I hang up, feeling dissatisfied and guilty. While I was in the shed last night with Alex, she could have been hurt or in trouble; I should have done more to find her.
“Lena.” My aunt calls me sharply back into the kitchen just as I’m headed upstairs to get ready.
“Yes?”
She comes forward a few steps. Something in her expression makes me anxious.
“Are you limping?”she asks. I’ve been trying as hard as possible to walk normally.
I look away. It’s easier to lie when I’m not staring in her eyes. “I don’t think so.”
“Don’t lie to me.” Her voice turns cold. “You think I don’t know what this is about, but I do.” For one terrified second I think she’s going to ask me to roll up my pajama pants, or tell me she knows about the party. But then she says, “You’ve been running again, haven’t you? Even though I told you not to.”
“Only once,” I blurt out, relieved. “I think I may have twisted my ankle.”
Carol shakes her head and looks disappointed. “Honestly, Lena. I don’t know when you started disobeying me. I thought that you of all people—” She breaks off. “Oh, well. Only five weeks to go, right? Then all of this will be worked out.”
“Right.” I force myself to smile.
All morning, I oscillate between worrying about Hana and thinking of Alex. I ring up the wrong charge for customers twice and have to call for Jed, my uncle’s general manager, to come override it. Then I knock down a whole shelf of frozen pasta dinners, and mislabel a dozen cartons of cottage cheese. Thank God my uncle’s not in the store today; he’s out doing deliveries, so it’s just Jed and me. And Jed hardly looks at me or speaks to me except in grunts, so I’m pretty sure he’s not going to notice that I’ve suddenly turned into a clumsy, incompetent mess.
I know part of the problem, of course.
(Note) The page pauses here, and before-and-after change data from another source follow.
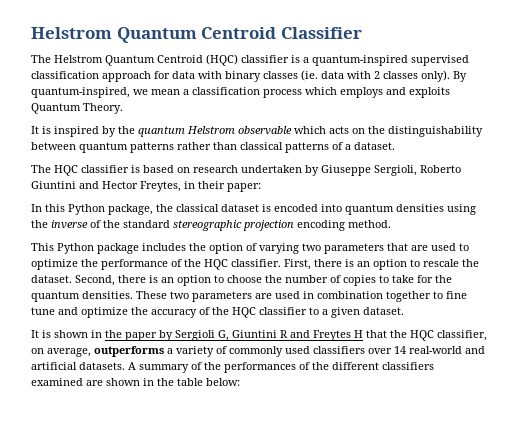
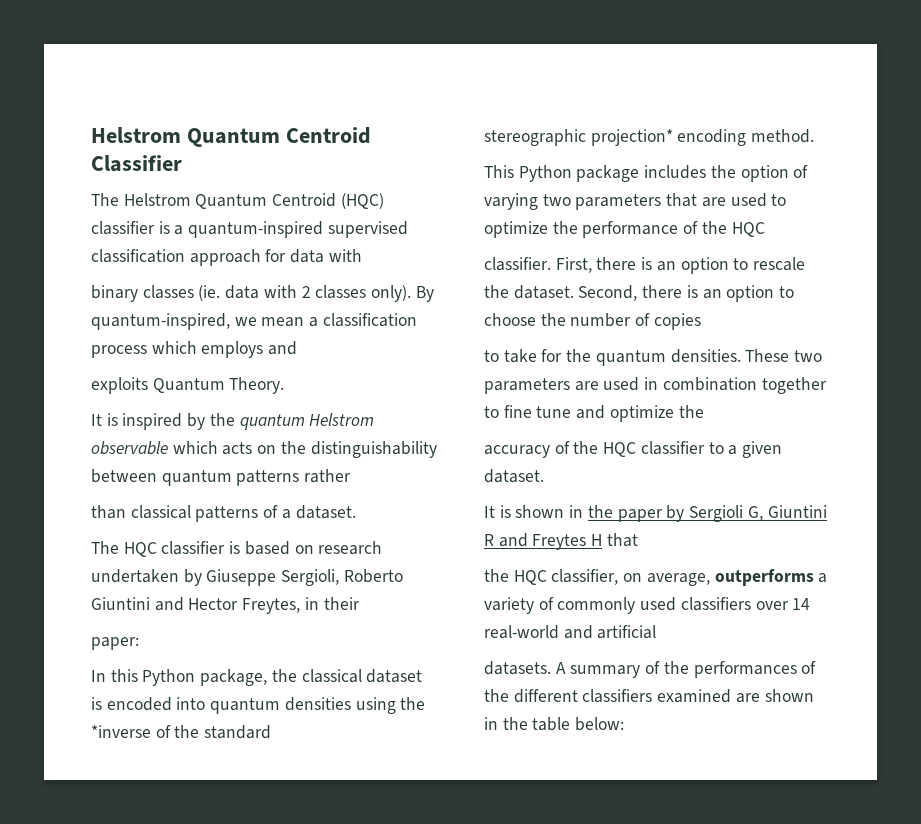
(222, 75) none -> (362, 255) //
(406, 91) none -> (298, 348) //
(211, 146) none -> (352, 476) //
(225, 185) none -> (360, 603) //
[51,220,88,229] inverse -> [91,725,151,738] *inverse
[173,220,294,231] stereographic projection -> [484,129,673,146] // stereographic projection*
(228, 264) none -> (765, 229) //
(376, 280) none -> (701, 321) //
(148, 311) none -> (704, 411) //
(387, 334) none -> (638, 540) //
(77, 366) none -> (657, 632) //

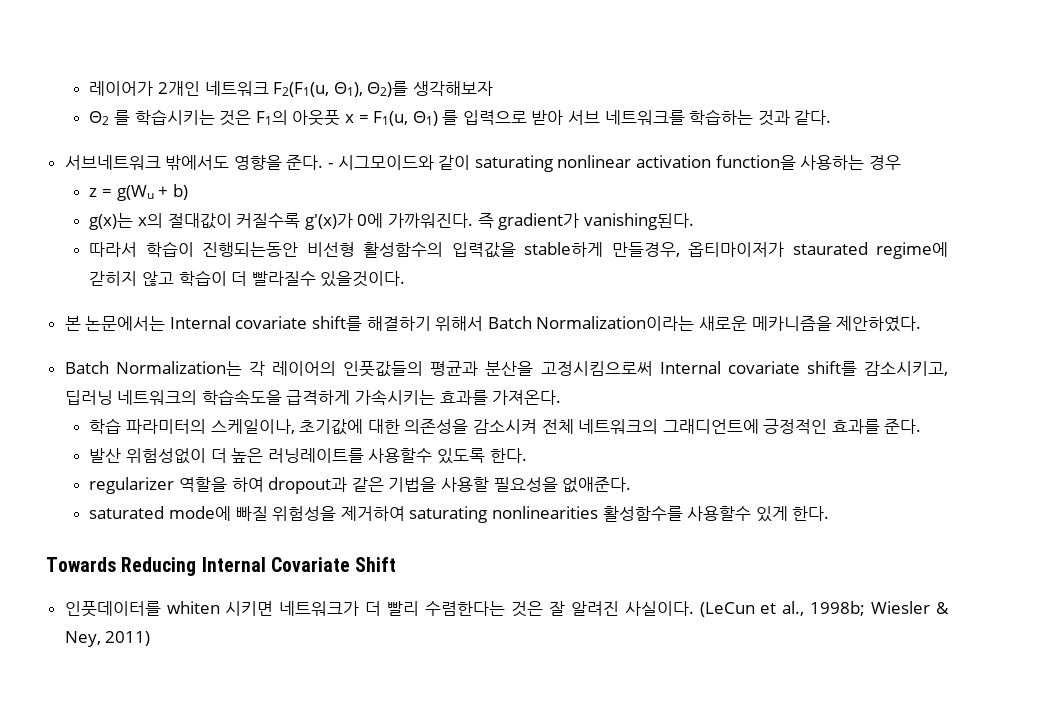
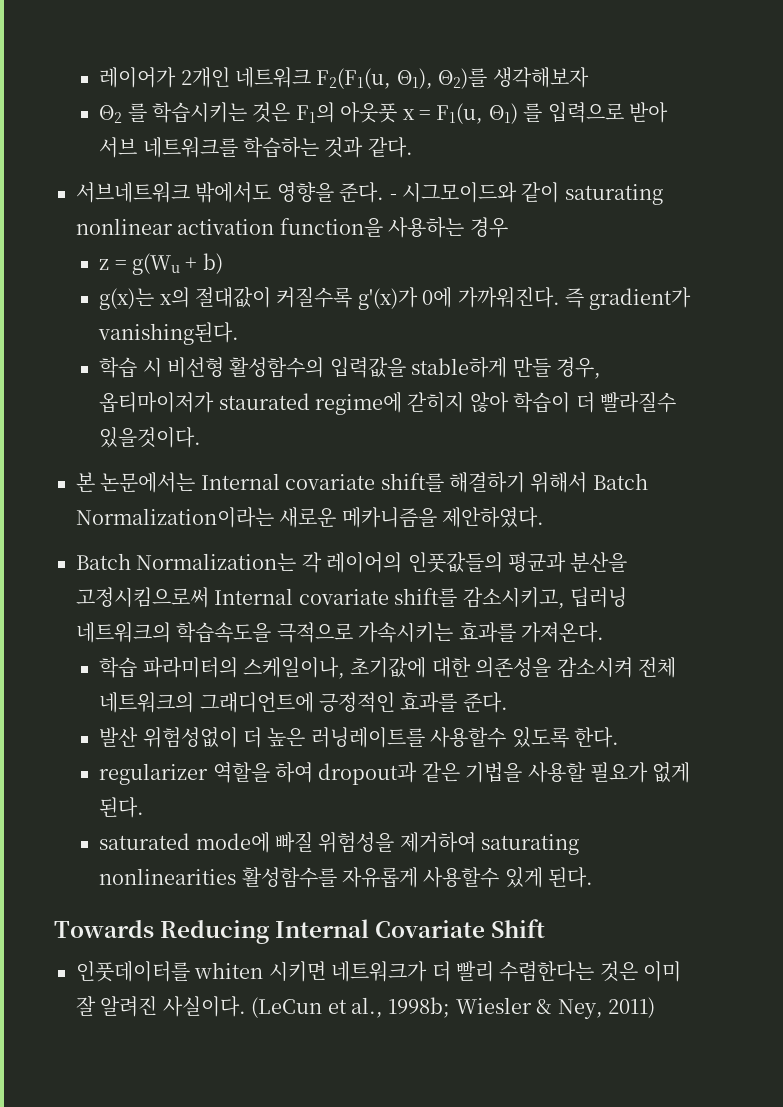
[89,241,299,257] 따라서 학습이 진행되는동안 -> [99,357,162,378] 학습 시
[611,242,680,257] 만들경우, -> [512,357,601,379] 만들 경우,
[141,271,174,286] 않고 -> [469,392,509,413] 않아
[286,390,351,405] 급격하게 -> [276,622,353,643] 극적으로
[493,477,632,493] 필요성을 없애준다. -> [589,762,691,783] [99,797,145,818] 필요가 없게 된다.
(683, 514) none -> [341,867,418,888] 자유롭게
[792,506,830,521] 한다. -> [548,867,594,888] 된다.
(543, 609) none -> [643,961,682,982] 이미

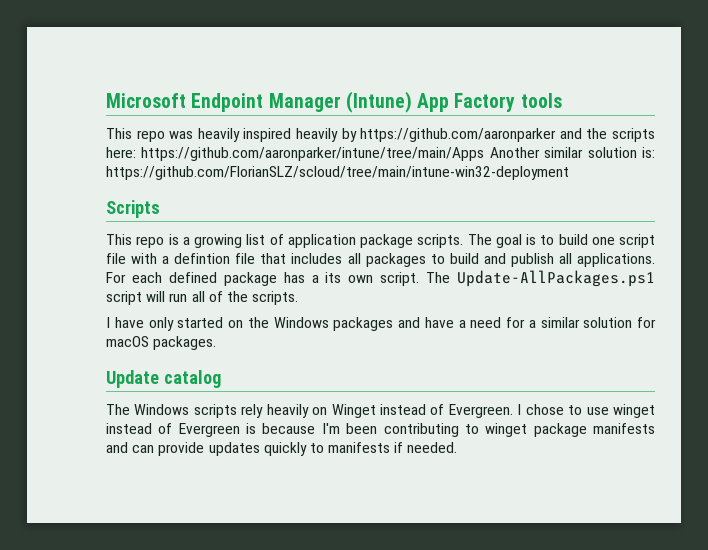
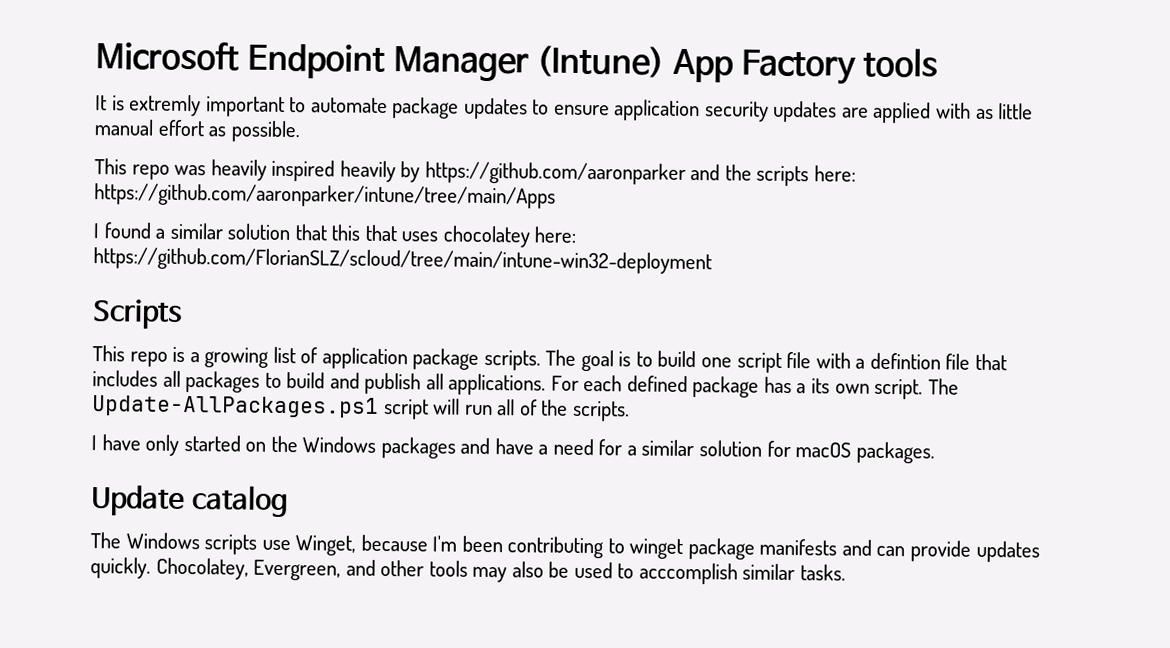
(562, 100) none -> [95,94,1034,124] [94,119,301,143] // It is extremly important to automate package updates to ensure application security updates are applied with as little manual effort as possible.
[489,147,656,158] Another similar solution is: -> [93,222,577,248] // I found a similar solution that this that uses chocolatey here:
[241,404,656,418] [106,423,257,437] rely heavily on Winget instead of Evergreen. I chose to use winget instead of Evergreen is -> [261,535,357,556] use Winget,
[263,442,458,456] quickly to manifests if needed. -> [90,557,846,585] quickly. Chocolatey, Evergreen, and other tools may also be used to acccomplish similar tasks.

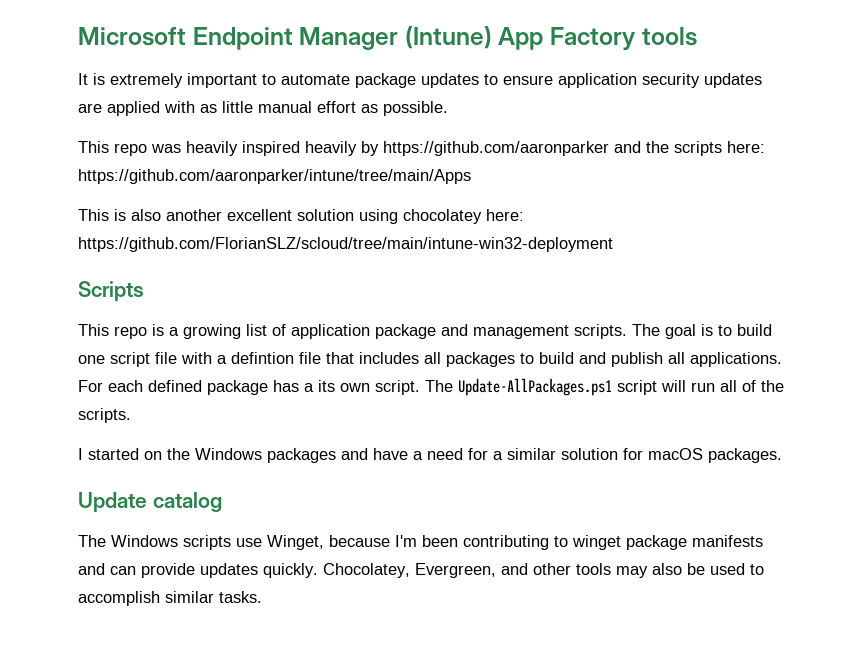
[129,94,202,117] extremly -> [110,73,183,88] extremely
[93,222,439,242] I found a similar solution that this that uses -> [78,209,398,224] This is also another excellent solution using
(480, 359) none -> [441,324,569,339] and management
[101,434,180,456] have only -> (83, 454) none
[638,562,738,585] acccomplish -> [78,591,160,606] accomplish

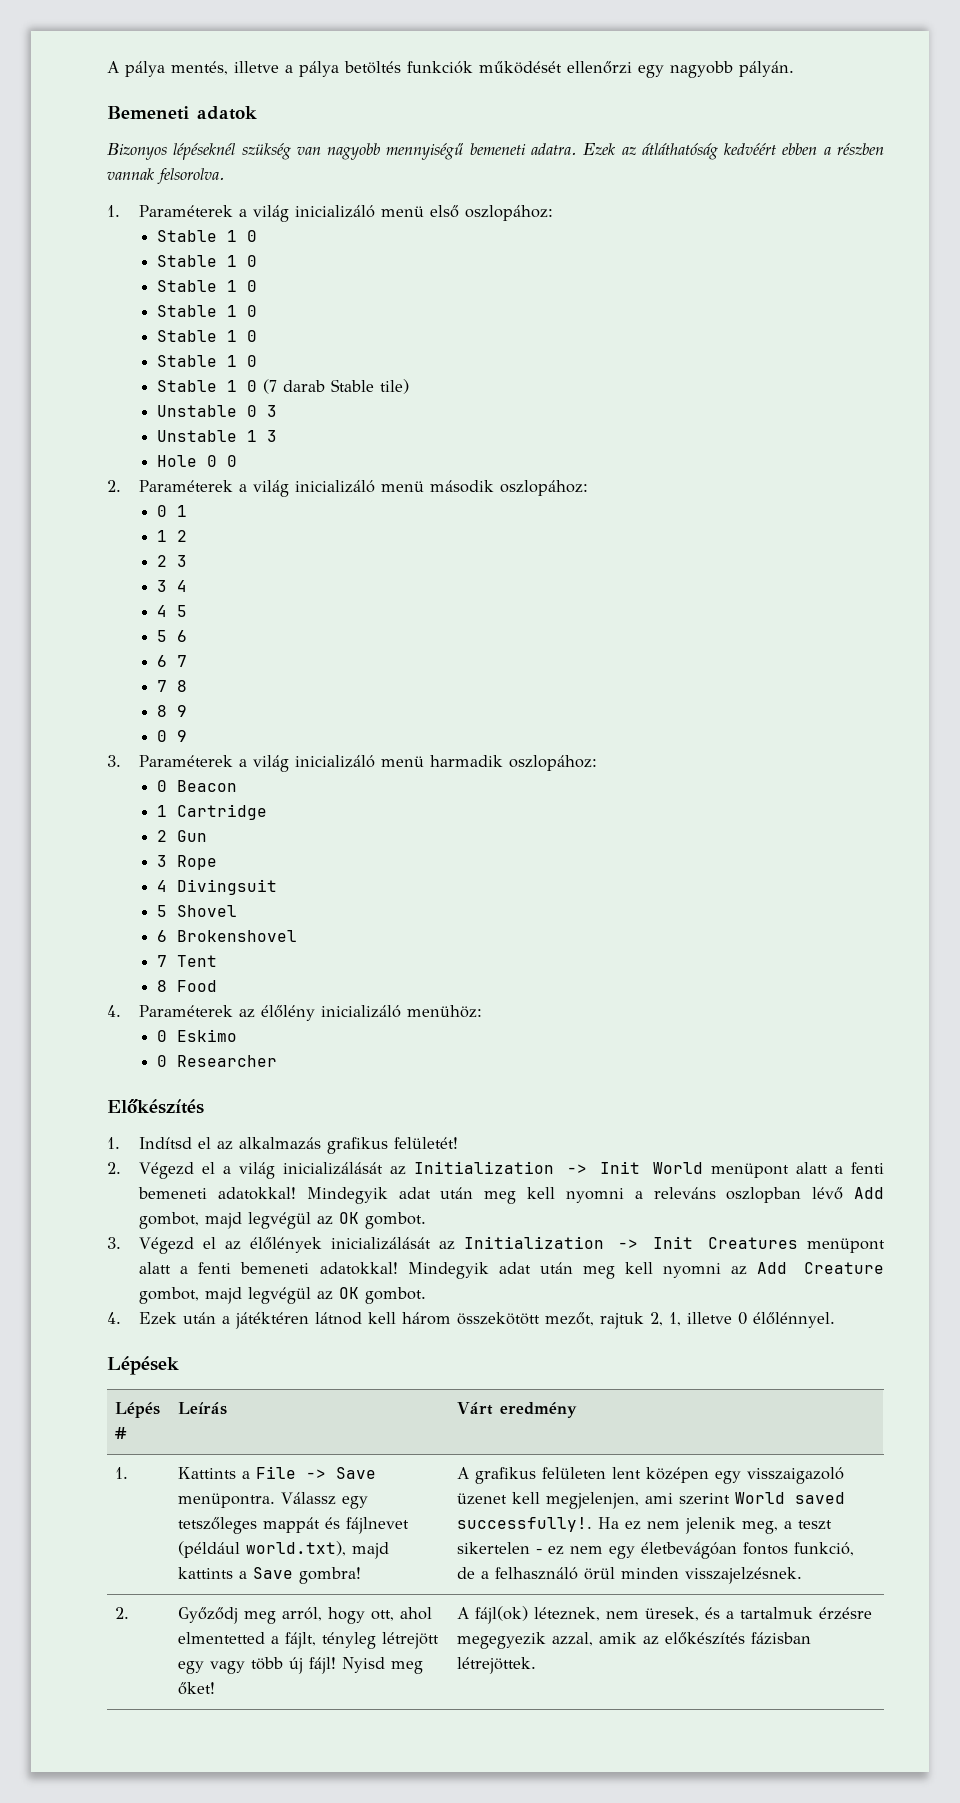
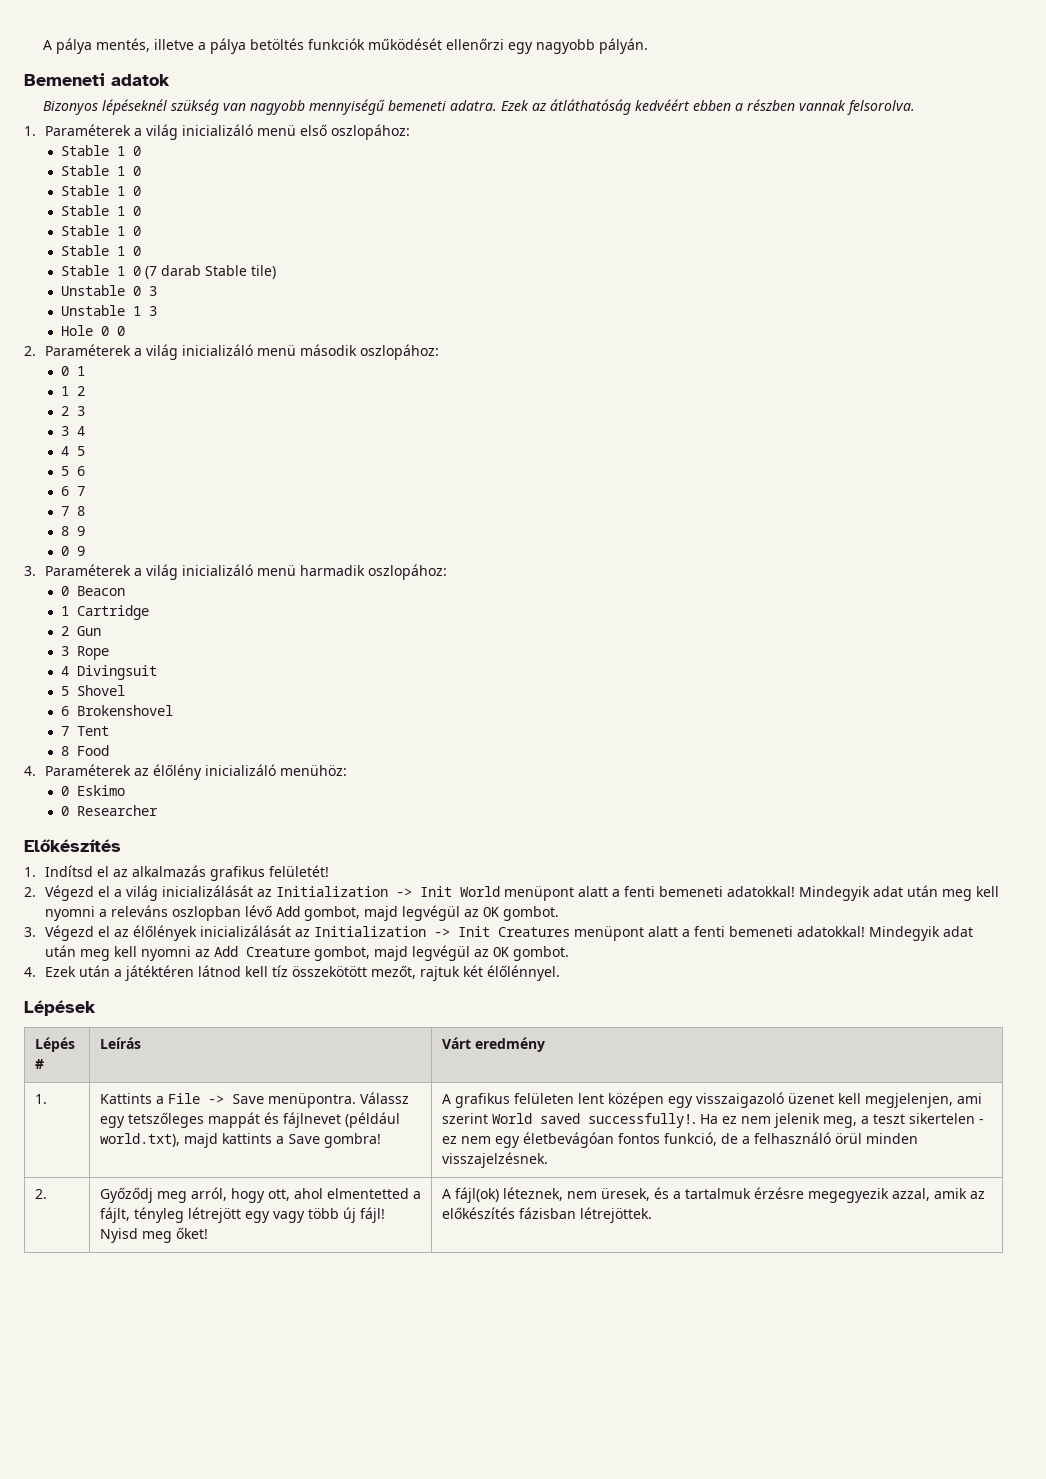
[402,1312,452,1325] három -> [272,965,289,977] tíz
[650,1312,748,1326] 2, 1, illetve 0 -> [463,965,484,977] két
The disorientation, the distraction, the difficulty focusing—all classic Phase One signs of deliria. But I don’t care. If pneumonia felt this good I’d stand out in the snow in the winter with bare feet and no coat on, or march into the hospital and kiss pneumonia patients.
I’ve told Alex about my work schedule and we’ve agreed to meet up at Back Cove directly after my shift, at six o’clock. The minutes crawl toward noon. I swear I’ve never seen time go more slowly. It’s like every second needs encouragement just to click forward into the next. I keep willing the clock to go faster, but it seems to be resisting me deliberately. I see a customer picking her nose in the tiny aisle of (kind of) fresh produce; I look at the clock; look back at the customer; look back at the clock—and the second hand still hasn’t moved. I have this terrible fear that time will stop completely, while this woman has her pinkie finger buried up her right nostril, right in front of the tray of wilted lettuce.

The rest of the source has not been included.